● EXCERPTED DATA:
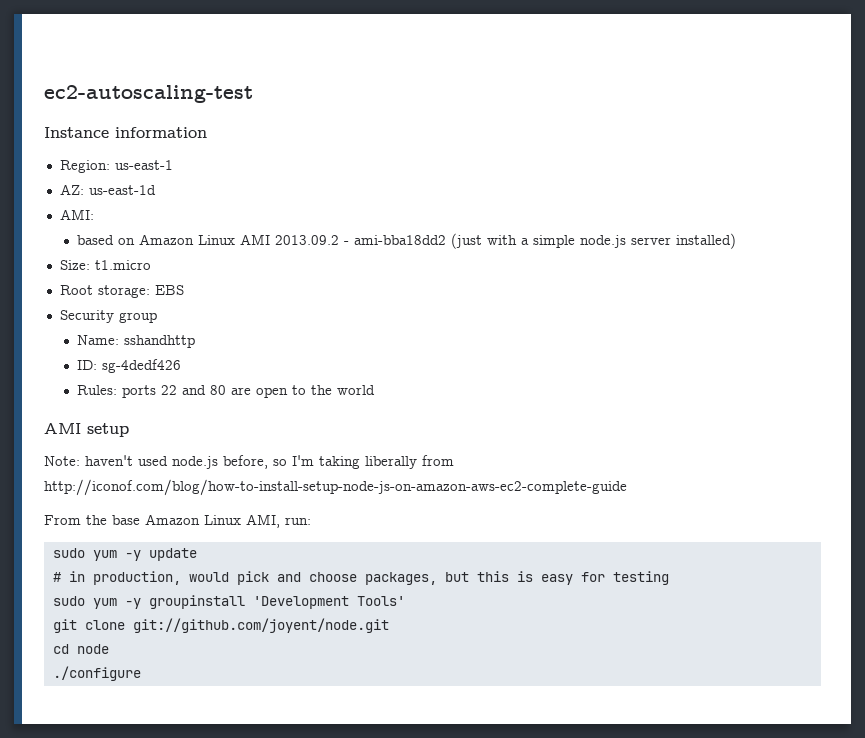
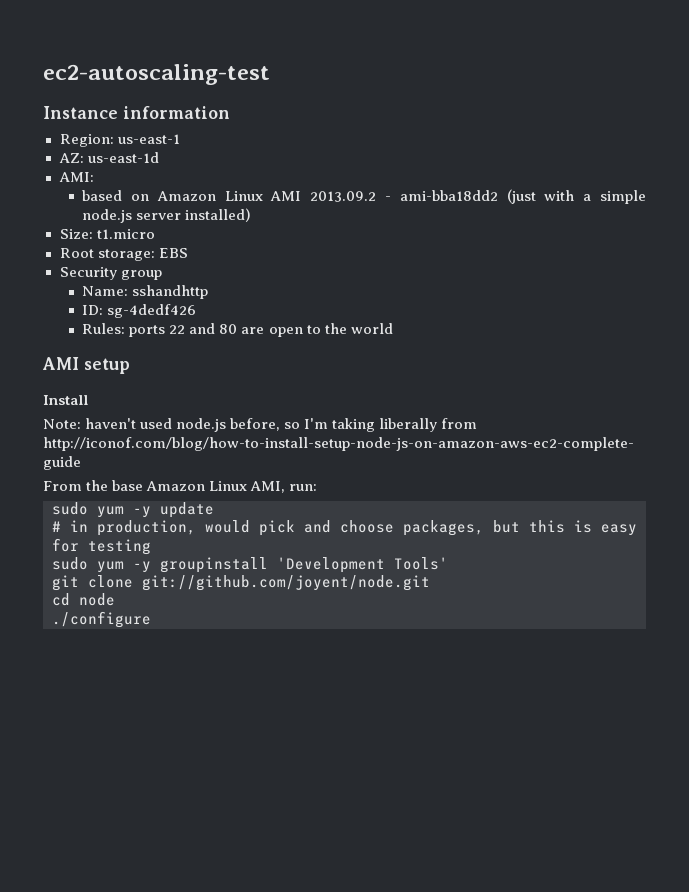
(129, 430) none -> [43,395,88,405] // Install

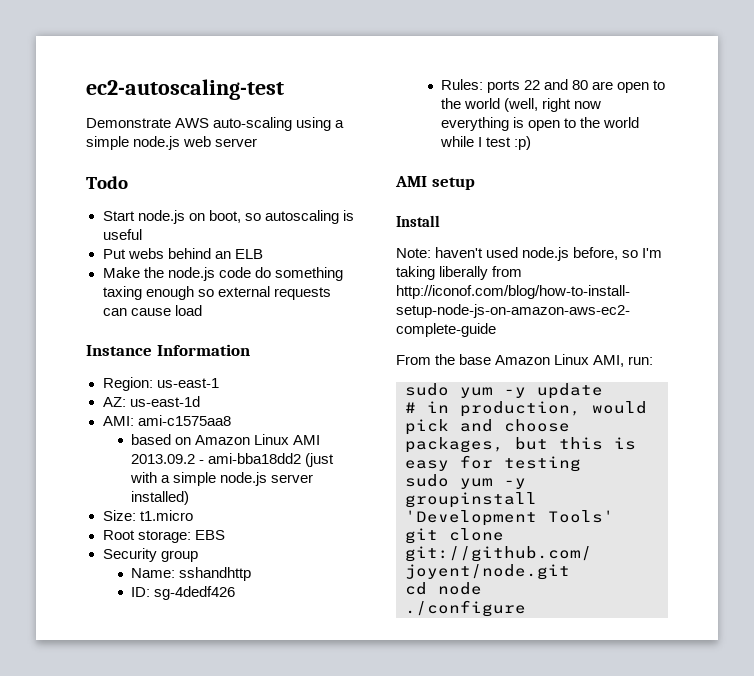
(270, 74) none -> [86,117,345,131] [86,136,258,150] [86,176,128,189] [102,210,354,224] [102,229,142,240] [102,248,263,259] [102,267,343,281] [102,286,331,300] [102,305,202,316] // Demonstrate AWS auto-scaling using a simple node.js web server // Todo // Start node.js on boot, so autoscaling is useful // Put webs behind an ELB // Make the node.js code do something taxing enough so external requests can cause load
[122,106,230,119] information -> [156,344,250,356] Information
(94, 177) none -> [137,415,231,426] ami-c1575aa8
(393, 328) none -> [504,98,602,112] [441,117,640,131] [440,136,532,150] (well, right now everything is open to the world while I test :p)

● DIRECTIONS FOR THIS TASK:
Using the listing above, pick out each line that contains the word "none", then copy it.

● WRITTEN RESPONSE:
(129, 430) none -> [43,395,88,405] // Install
(270, 74) none -> [86,117,345,131] [86,136,258,150] [86,176,128,189] [102,210,354,224] [102,229,142,240] [102,248,263,259] [102,267,343,281] [102,286,331,300] [102,305,202,316] // Demonstrate AWS auto-scaling using a simple node.js web server // Todo // Start node.js on boot, so autoscaling is useful // Put webs behind an ELB // Make the node.js code do something taxing enough so external requests can cause load
(94, 177) none -> [137,415,231,426] ami-c1575aa8
(393, 328) none -> [504,98,602,112] [441,117,640,131] [440,136,532,150] (well, right now everything is open to the world while I test :p)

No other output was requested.